Mycenae is the better-known of the two sites because of its location, perched dramatically high on top of a mountain. It contains structures dating to the 17th to the 13th centuries BC and had a population of about 30,000 at its peak. Mycenae was essentially abandoned in the 12th century BC after a fire, though people lived there centuries longer until it was conquered by Argos in 498 BC, though it never regained importance in the Ancient Greek period.

A large square entranceway of very large rough stones, with a carving above it.
The Lion Gate at Mycenae.

Tiryns

While Tiryns is less dramatically located, it contains even older architectural remains, dating to the Early Bronze Age (3000 BC), with more added over the next 1000-1500 years. At its height it had a population of about 10,000. It declined with the Mycenaean civilization.

Why are the Archaeological Sites of Mycenae and Tiryns a UNESCO World Heritage site?

These ancient cities were added to the UNESCO list for a number of different reasons. Some elements of the architecture – particularly Mycenae’s Lion Gate and the walls of Tiryns – “are outstanding examples of human creative genius,” according to UNESCO. The Mycenaean civilization influenced the later development of Ancient Greece in terms of architecture and “contemporary cultural forms.” They are the best remaining traces of Mycenaean civilization, and serve to represent that piece of Greece’s history.

Additionally, Mycenae is linked to important Greek myths and stories of its rulers like Klytaimnestra, Ifigeneia, Elektra and Orestes. It is the home of Agamemnon and appears in both the Iliad and the Odyssey, “which have influenced European art and literature for more than three millennia.”

A path slants downward with rough stone walls on either side.
Inside the Tiryns ruins.

What can you expect on a visit to Mycenae and Tiryns?

Mycenae

On arrival at the entrance to the Mycenae site, once you park, you’ll see very little of the ruins – it looks like a mere pile of rocks on top of a hill. As you climb the path to the ruins, though, the extent of the walls gradually reveals itself. The path takes you between two high walls made of massive rocks (called “Cyclopian” walls) to the imposing Lion’s Gate (see photo above). Beyond the Lion’s Gate more of the ruins become visible, as does the dramatic view from this high on the hill.

To your right is Grave Circle A, one of the grave pits that have revealed much about the ancient Mycenaeans. The sheer size of the pit isn’t immediately clear until you approach it and realize that you can walk around the top of its round wall, between two rows of vertical and massive rocks.

View over ruins, with a very large circular wall around a deeper pit. The wall is topped with two lines of vertical stones.
Grave Circle A.

Continuing up the hill, you’ll get more of the view and get a clearer picture of how large this fortress and palace once was, as well as how many dwellings once surrounded it. Their outlines are visible, clustered both inside and outside the remaining walls. Signposts explain here and there what once stood in each section, building up an understanding of a complicated and thriving city.

Tiryns

Presumably Tiryns is less visited because it is in a less dramatic location. Yet the ancient city’s massive and high walls make quite an impression as you approach and reach the parking lot outside. To me it was even more impressive than Mycenae, perhaps because of those complete and relatively intact walls. In both cases, the walls used unusually large rocks, not closely fitted together, with no mortar, yet still standing. I also realized, on climbing to the highest point inside the ruined fortress, that it was built up so high within the walls to allow a commanding view of the surrounding countryside.
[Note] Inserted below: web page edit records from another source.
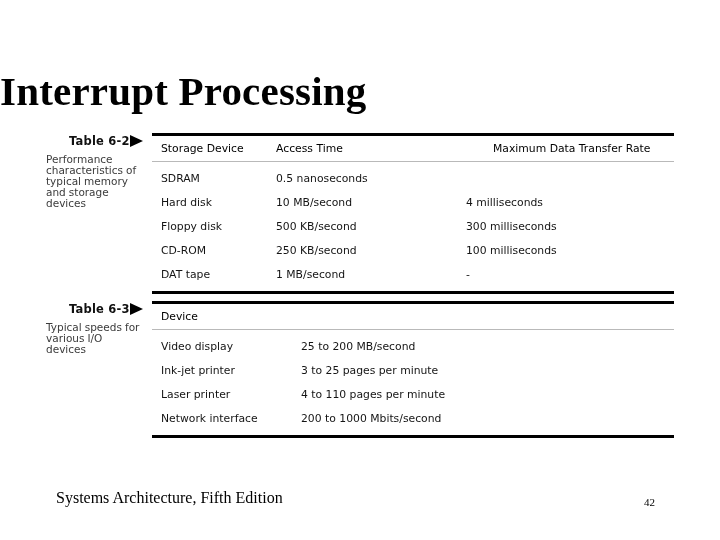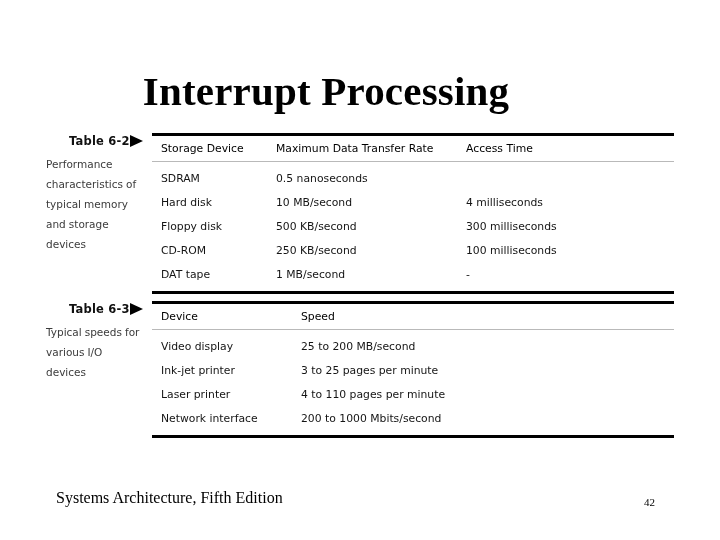--- a/index.html
+++ b/index.html
@@ -22,21 +22,21 @@
     inset: 0;
     background: #ffffff;
   }
 
   
   .slide-title {
     position: absolute;
     left: 0;
     top: 68px;
     width: 652px;
-    text-align: center;
+    text-align: left;
     font-family: "Liberation Serif", serif;
     font-weight: bold;
     font-size: 41px;
     line-height: 46px;
     color: #000000;
     letter-spacing: 0.2px;
   }
 
   
   .figure-area {
@@ -83,21 +83,21 @@
     top: 2px;
     width: 0;
     height: 0;
     border-top: 6px solid transparent;
     border-bottom: 6px solid transparent;
     border-left: 13px solid #000000;
   }
   .caption-body {
     font-family: "DejaVu Sans", sans-serif;
     font-size: 10.5px;
-    line-height: 20px;
+    line-height: 11px;
     color: #3b3b3b;
     width: 98px;
     word-spacing: -0.3px;
   }
 
   
   .data-table {
     position: absolute;
     left: 106px;
     top: 0;
@@ -178,22 +178,22 @@
           <span class="caption-title">Table 6-2</span>
           <span class="caption-marker"></span>
         </div>
         <div class="caption-body">Performance characteristics of typical memory and storage devices</div>
       </div>
 
       <div class="data-table" id="table-1">
         <div class="rule-thick"></div>
         <div class="trow header-row">
           <div class="tcell c0">Storage Device</div>
+          <div class="tcell c2">Access Time</div>
           <div class="tcell c1">Maximum Data Transfer Rate</div>
-          <div class="tcell c2">Access Time</div>
         </div>
         <div class="rule-thin"></div>
         <div class="pad-after-header"></div>
         <div class="table-rows">
           <div class="trow">
             <div class="tcell c0">SDRAM</div>
             <div class="tcell c2">0.5 nanoseconds</div>
           </div>
           <div class="trow">
             <div class="tcell c0">Hard disk</div>
@@ -228,21 +228,20 @@
           <span class="caption-title">Table 6-3</span>
           <span class="caption-marker"></span>
         </div>
         <div class="caption-body">Typical speeds for various I/O devices</div>
       </div>
 
       <div class="data-table" id="table-2">
         <div class="rule-thick"></div>
         <div class="trow header-row">
           <div class="tcell c0">Device</div>
-          <div class="tcell c1">Speed</div>
         </div>
         <div class="rule-thin"></div>
         <div class="pad-after-header"></div>
         <div class="table-rows">
           <div class="trow">
             <div class="tcell c0">Video display</div>
             <div class="tcell c1">25 to 200 MB/second</div>
           </div>
           <div class="trow">
             <div class="tcell c0">Ink-jet printer</div>

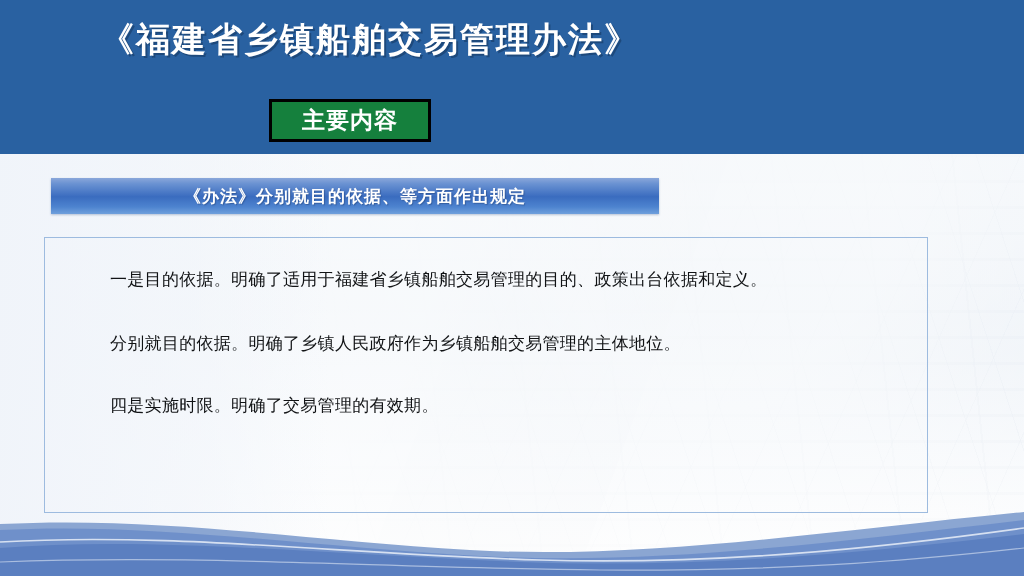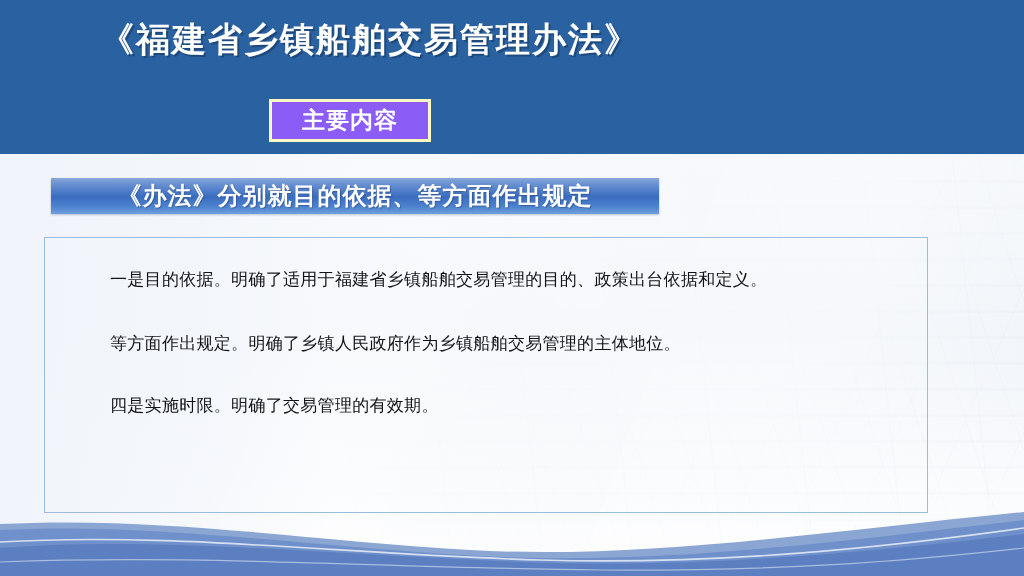--- a/index.html
+++ b/index.html
@@ -44,39 +44,39 @@
   }
   .header-title{
     position:absolute;left:0;top:17px;width:740px;text-align:center;
     font-family:"DejaVu Serif","Liberation Serif",serif;
     font-size:34px;font-weight:700;color:#ffffff;letter-spacing:2px;
     text-shadow:2px 2px 0 rgba(20,55,95,.55);
     white-space:nowrap;
   }
   .badge{
     position:absolute;left:269px;top:99px;width:162px;height:43px;
-    background:#8b5cf6;border:3px solid #fef9c3;
+    background:#15803d;border:3px solid #000000;
     box-sizing:border-box;
     display:flex;align-items:center;justify-content:center;
   }
   .badge-label{
     font-family:"DejaVu Sans","Liberation Sans",sans-serif;
     font-size:23px;font-weight:700;color:#ffffff;letter-spacing:1px;
   }
 
   
   .section-bar{
     position:absolute;left:51px;top:178px;width:608px;height:36px;
     background:linear-gradient(180deg,#8aa7da 0%,#6a92d2 16%,#3a6cbf 52%,#4d83cf 80%,#6fa0dc 100%);
     box-shadow:0 1px 2px rgba(60,90,140,.35);
     display:flex;align-items:center;justify-content:center;
   }
   .section-bar-label{
     font-family:"DejaVu Sans","Liberation Sans",sans-serif;
-    font-size:24px;font-weight:700;color:#ffffff;letter-spacing:1px;
+    font-size:17px;font-weight:700;color:#ffffff;letter-spacing:1px;
     text-shadow:1px 1px 1px rgba(30,60,110,.45);
     white-space:nowrap;
   }
 
   
   .content-box{
     position:absolute;left:44px;top:237px;width:884px;height:276px;
     border:1px solid #9dbbdf;box-sizing:border-box;background:transparent;
   }
   .content-inner{
@@ -111,21 +111,21 @@
     </div>
   </div>
 
   <div class="section-bar">
     <span class="section-bar-label">《办法》分别就目的依据、等方面作出规定</span>
   </div>
 
   <div class="content-box"></div>
   <div class="content-inner">
     <p class="para">一是目的依据。明确了适用于福建省乡镇船舶交易管理的目的、政策出台依据和定义。</p>
-    <p class="para tight">等方面作出规定。明确了乡镇人民政府作为乡镇船舶交易管理的主体地位。</p>
+    <p class="para tight">分别就目的依据。明确了乡镇人民政府作为乡镇船舶交易管理的主体地位。</p>
     <p class="para last">四是实施时限。明确了交易管理的有效期。</p>
   </div>
 
   <div class="footer">
     <svg viewBox="0 0 1024 80" preserveAspectRatio="none">
       <path d="M0,28 C160,20 300,44 470,54 C640,64 820,36 1024,16 L1024,80 L0,80 Z" fill="#8ba6d2"></path>
       <path d="M0,34 C150,26 300,50 480,60 C660,70 850,44 1024,24 L1024,80 L0,80 Z" fill="#6e8ec9" opacity="0.95"></path>
       <path d="M0,52 C150,40 320,58 520,66 C700,73 870,56 1024,38 L1024,80 L0,80 Z" fill="#5b7fc0"></path>
       <path d="M0,46 C170,36 340,58 540,64 C720,69 880,52 1024,32" fill="none" stroke="#e9eff8" stroke-width="1.6" opacity="0.85"></path>
       <path d="M0,66 C200,58 380,72 600,74 C780,75 900,66 1024,52" fill="none" stroke="#dde6f4" stroke-width="1.2" opacity="0.6"></path>

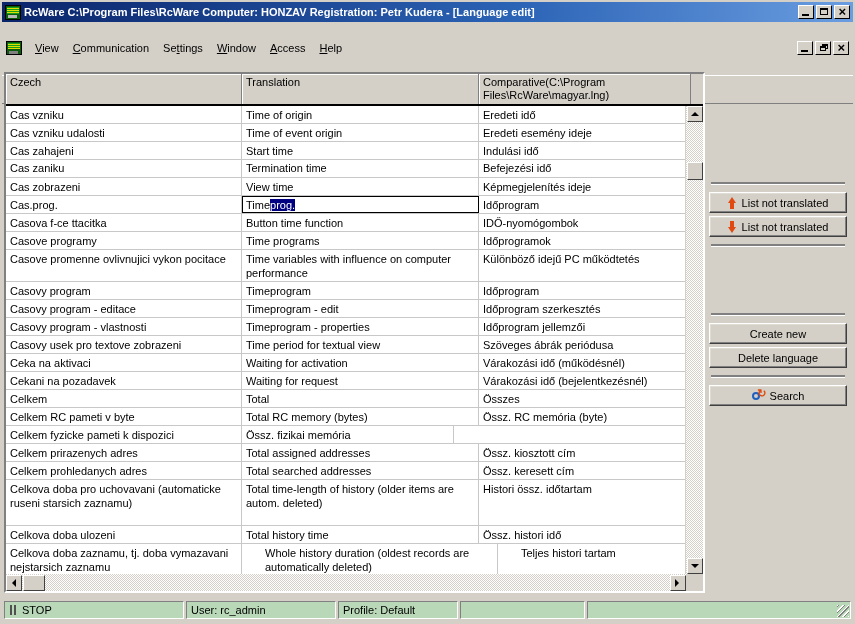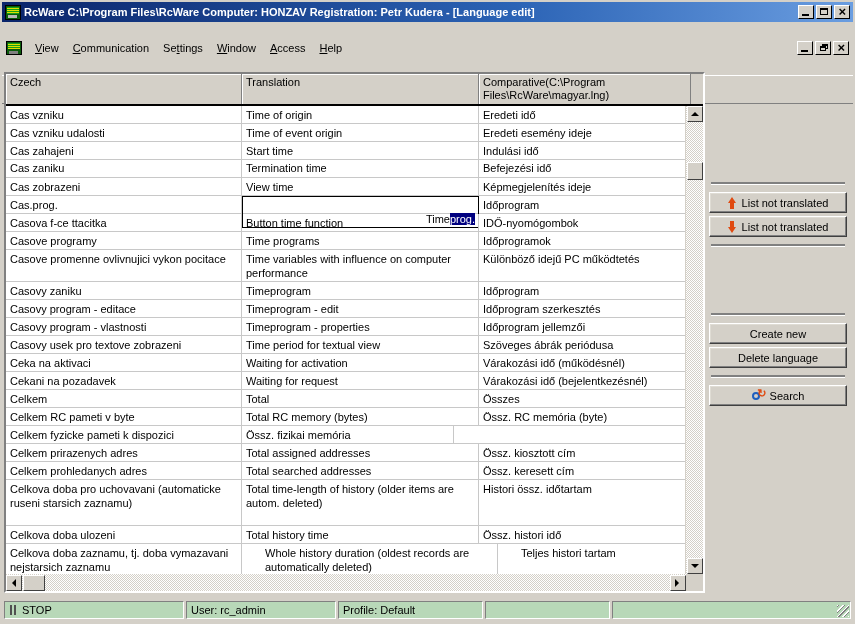--- a/index.html
+++ b/index.html
@@ -84,21 +84,21 @@
   .hcell{padding:2px 4px;font-size:11px;color:#000;box-sizing:border-box;
          border-right:1px solid #808080;box-shadow:inset 1px 1px 0 #fff;line-height:13px;overflow:hidden;}
   .c1{width:236px;flex:none;}
   .c2{width:237px;flex:none;}
   .c3{width:212px;flex:none;}
 
   .rowsview{position:absolute;left:0;right:17px;top:32px;bottom:17px;overflow:hidden;background:#fff;}
   .grow{display:flex;border-bottom:1px solid #c8c8c8;box-sizing:border-box;background:#fff;}
   .gcell{padding:2px 4px;font-size:11px;color:#000;box-sizing:border-box;
          border-right:1px solid #c8c8c8;line-height:14px;overflow:hidden;white-space:pre-line;}
-  .gcell.edit{border:1px solid #000;padding:15px 3px;text-align:right;}
+  .gcell.edit{border:1px solid #000;padding:1px 3px;}
   .sel{background:#000080;color:#fff;}
 
   
   .vsb{position:absolute;right:0;top:32px;bottom:17px;width:17px;
        background:repeating-conic-gradient(#fff 0% 25%,#d4d0c8 0% 50%) 0 0/2px 2px;
        border-left:1px solid #d4d0c8;}
   .hsb{position:absolute;left:0;right:17px;bottom:0;height:17px;
        background:repeating-conic-gradient(#fff 0% 25%,#d4d0c8 0% 50%) 0 0/2px 2px;}
   .sbcorner{position:absolute;right:0;bottom:0;width:17px;height:17px;background:#d4d0c8;}
   .sbtn{position:absolute;width:16px;height:16px;background:#d4d0c8;
@@ -139,21 +139,21 @@
   .mag::after{content:"\21BB";position:absolute;right:-2px;top:-3px;font-size:11px;color:#e04a10;font-weight:bold;}
 
   
   .statusbar{position:absolute;left:2px;right:2px;bottom:2px;height:20px;display:flex;
              align-items:center;gap:2px;background:#d4d0c8;}
   .spanel{height:18px;background:#b8d8b8;box-sizing:border-box;
           border:1px solid;border-color:#808080 #fff #fff #808080;
           display:flex;align-items:center;padding:0 4px;font-size:11px;color:#000;}
   .sp1{width:180px;gap:5px;}
   .sp2{width:150px;}
-  .sp3{width:145px;}
+  .sp3{width:120px;}
   .sp4{width:125px;}
   .sp5{flex:1;position:relative;}
   .pause{width:8px;height:10px;flex:none;position:relative;}
   .pause::before,.pause::after{content:"";position:absolute;top:0;width:2px;height:10px;background:#505050;}
   .pause::before{left:1px;} .pause::after{left:5px;}
   .grip{position:absolute;right:1px;bottom:1px;width:12px;height:12px;
         background:repeating-linear-gradient(135deg,#fff 0 1px,#808080 1px 2px,transparent 2px 4px);}
 </style>
 </head>
 <body>
@@ -264,21 +264,21 @@
             <div class="gcell c1">Casove programy</div>
             <div class="gcell c2">Time programs</div>
             <div class="gcell c3">Időprogramok</div>
           </div>
           <div class="grow" style="height: 32px;">
             <div class="gcell c1">Casove promenne ovlivnujici vykon pocitace</div>
             <div class="gcell c2">Time variables with influence on computer performance</div>
             <div class="gcell c3">Különböző idejű PC működtetés</div>
           </div>
           <div class="grow" style="height: 18px;">
-            <div class="gcell c1">Casovy zaniku</div>
+            <div class="gcell c1">Casovy program</div>
             <div class="gcell c2">Timeprogram</div>
             <div class="gcell c3">Időprogram</div>
           </div>
           <div class="grow" style="height: 18px;">
             <div class="gcell c1">Casovy program - editace</div>
             <div class="gcell c2">Timeprogram - edit</div>
             <div class="gcell c3">Időprogram szerkesztés</div>
           </div>
           <div class="grow" style="height: 18px;">
             <div class="gcell c1">Casovy program - vlastnosti</div>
View along a large rough wall, very high, sitting on bedrock.
Fortress walls at Tiryns.

Like at Mycenae, you’ll see the remaining foundations of a castle and dwellings, but the main attraction here is the walls.

There aren’t many limitations on where visitors can walk in Tiryns. It was both a fortress and a crowded town, and the outlines of many structures combined with signage here and there help visitors understand what the city once must have looked like.

Are Mycenae and/or Tiryns worth visiting?

For me, they were definitely worth visiting, mostly because I’d never learned anything about the Myceneans in school – only about the later Ancient Greek civilization. It’s worth visiting if you’re a history geek like me or if you’ve read the Iliad and/or the Odyssey and would like to see where parts of these ancient stories took place. If not, it might not be worth the effort.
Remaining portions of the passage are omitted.